THE DOMINICANS ARE BACK IN ESKER! - well, sort of. Click here to watch them on Youtube. On Sunday last, June 7th 2015, we had a very special day here in Esker. Our preacher was Brother Conor McDonough, Dominican student and deacon. He was invited as part of the commemoration of the Dominicans coming to this site here in Esker, in 1715/1716, after their ‘refuge’ in the woods burnt down accidentally. Br. Conor was joined in the morning by Fr. Denis Murphy OP from the Galway community, and by three Dominican Sisters from Taylor’s Hill in Galway,- Sr. Caitríona, Sr. Michael, and Sr. Páidrigín. It was a joy to have them at the 12noon Mass, and for lunch afterwards. In the afternoon, we were joined here by twelve Dominican students, who happened to be travelling to Galway that afternoon, and came in to Esker to support their confrere, Br. Conor. At the end of the 6pm Novena Mass, eight Dominicans came up to the shrine of the Mother of Perpetual Help, and sang the Salve Regina, according to their own Dominican melody and practice.

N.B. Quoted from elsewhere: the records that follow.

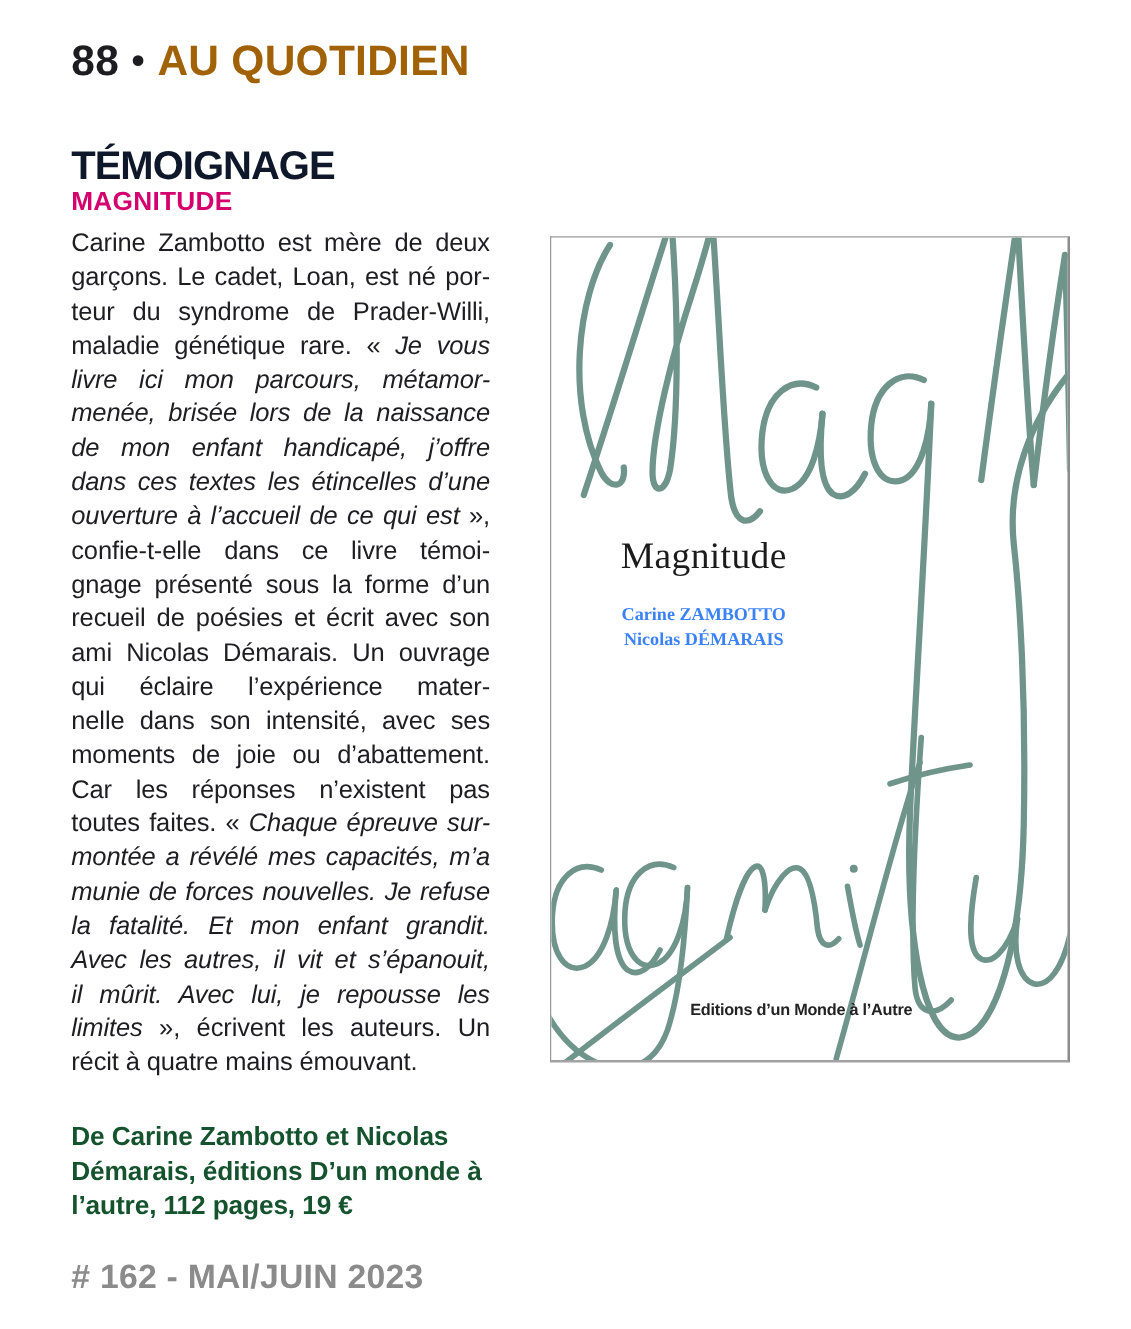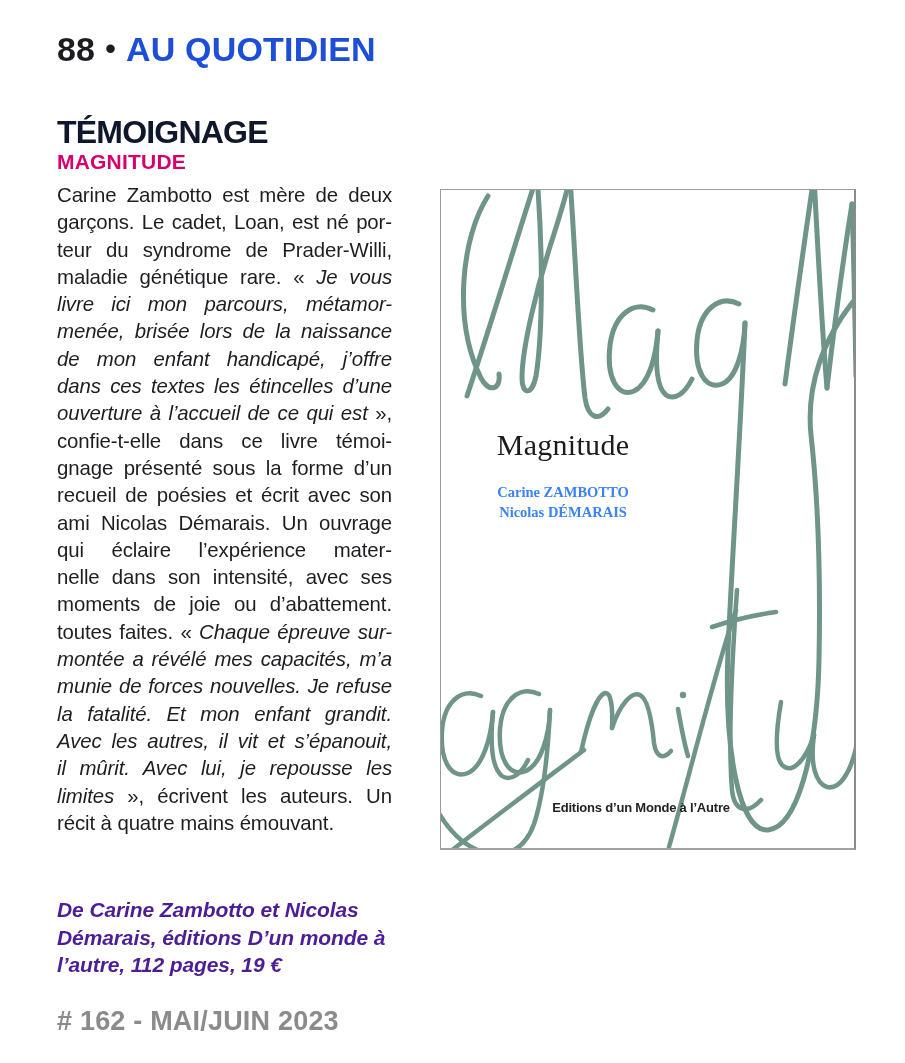"AU QUOTIDIEN" .section-name { color: #1d4ed8 -> #a16207 }
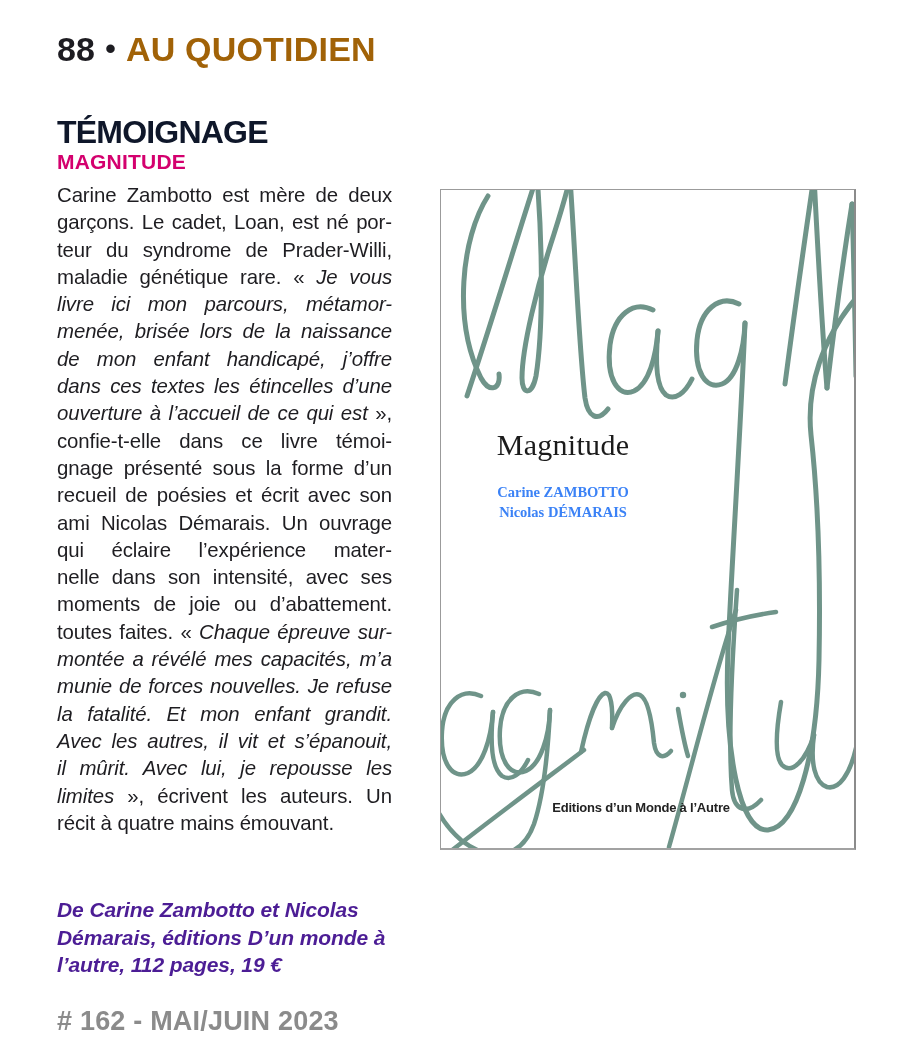"Car les réponses n’existent pas" div.body-line { html: none -> <div><span>Car les réponses n’existent pas</span></div> }
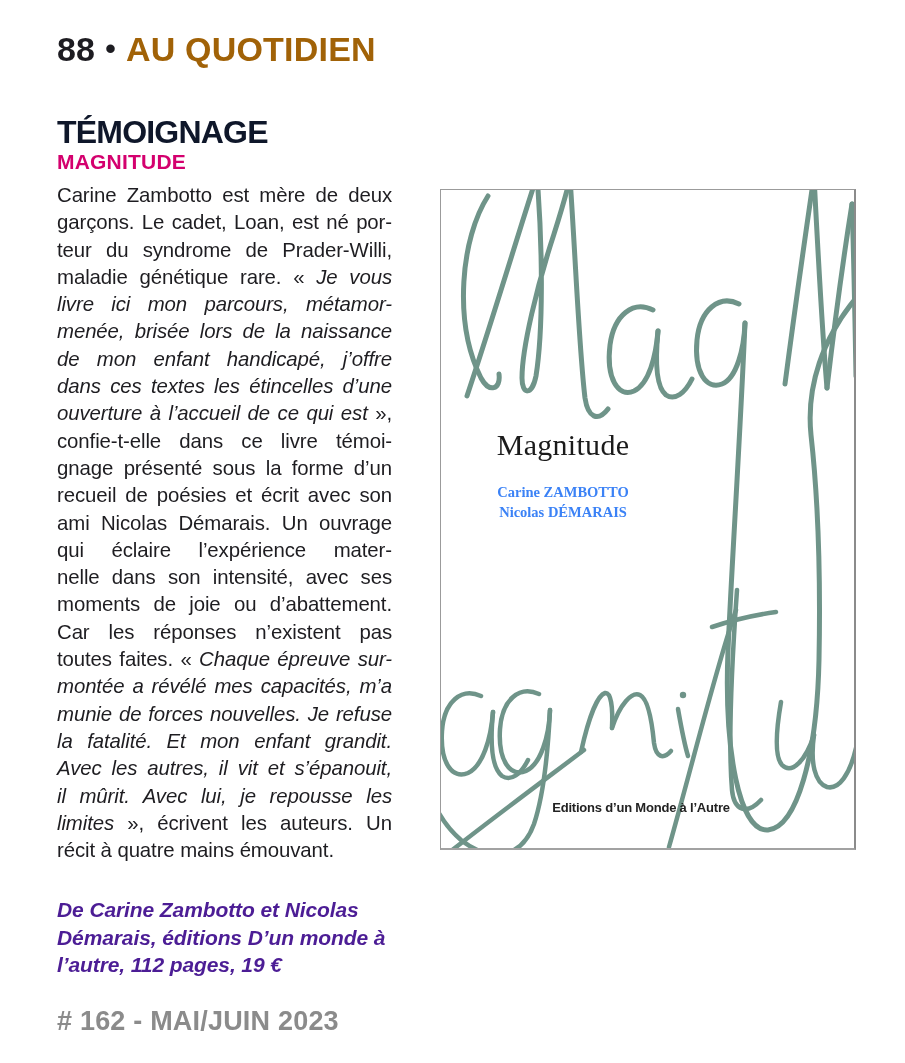"De Carine Zambotto et Nicolas" .credit { color: #4c1d95 -> #14532d; font-style: italic -> none }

In the middle ages, the Dominicans in their churches would have Compline or Night Prayer early in the evening of a Sunday, and would have a sermon, and then conclude with their Salve Regina (“Hail, Holy Queen”). The singing of this has not been heard here in our Church in Esker for at least 130 years, and maybe longer! It was very moving, and a ‘moment of history’ to hear it being sung again among us, on Sunday evening. Thanks to the Dominicans who came and graced us with their presence, on Sunday June 7th, 2015. We hope to have them back again,- one Order of Preachers with another Order of Preachers! I think it was a joy for them to come and visit an ancient Dominican Foundation, now in the hands of the Redemptorist Missionaries. God bless them all on their journeys.
Seamus Devitt C.Ss.R.
Preacher on Sunday was Br. Conor McDonough, OP, a Dominican student, native of Salthill. He had been invited to honour the 300 years since the Dominican Friars came to this very site in Esker, after their house burnt down accidentally sometime in 1715. they began to build on this site, and were up and running sometime in 1716. This in the early days of the Penal Laws, when all religious were banned from living in Ireland. The woods and the people of this area of Esker kept them hidden and safe.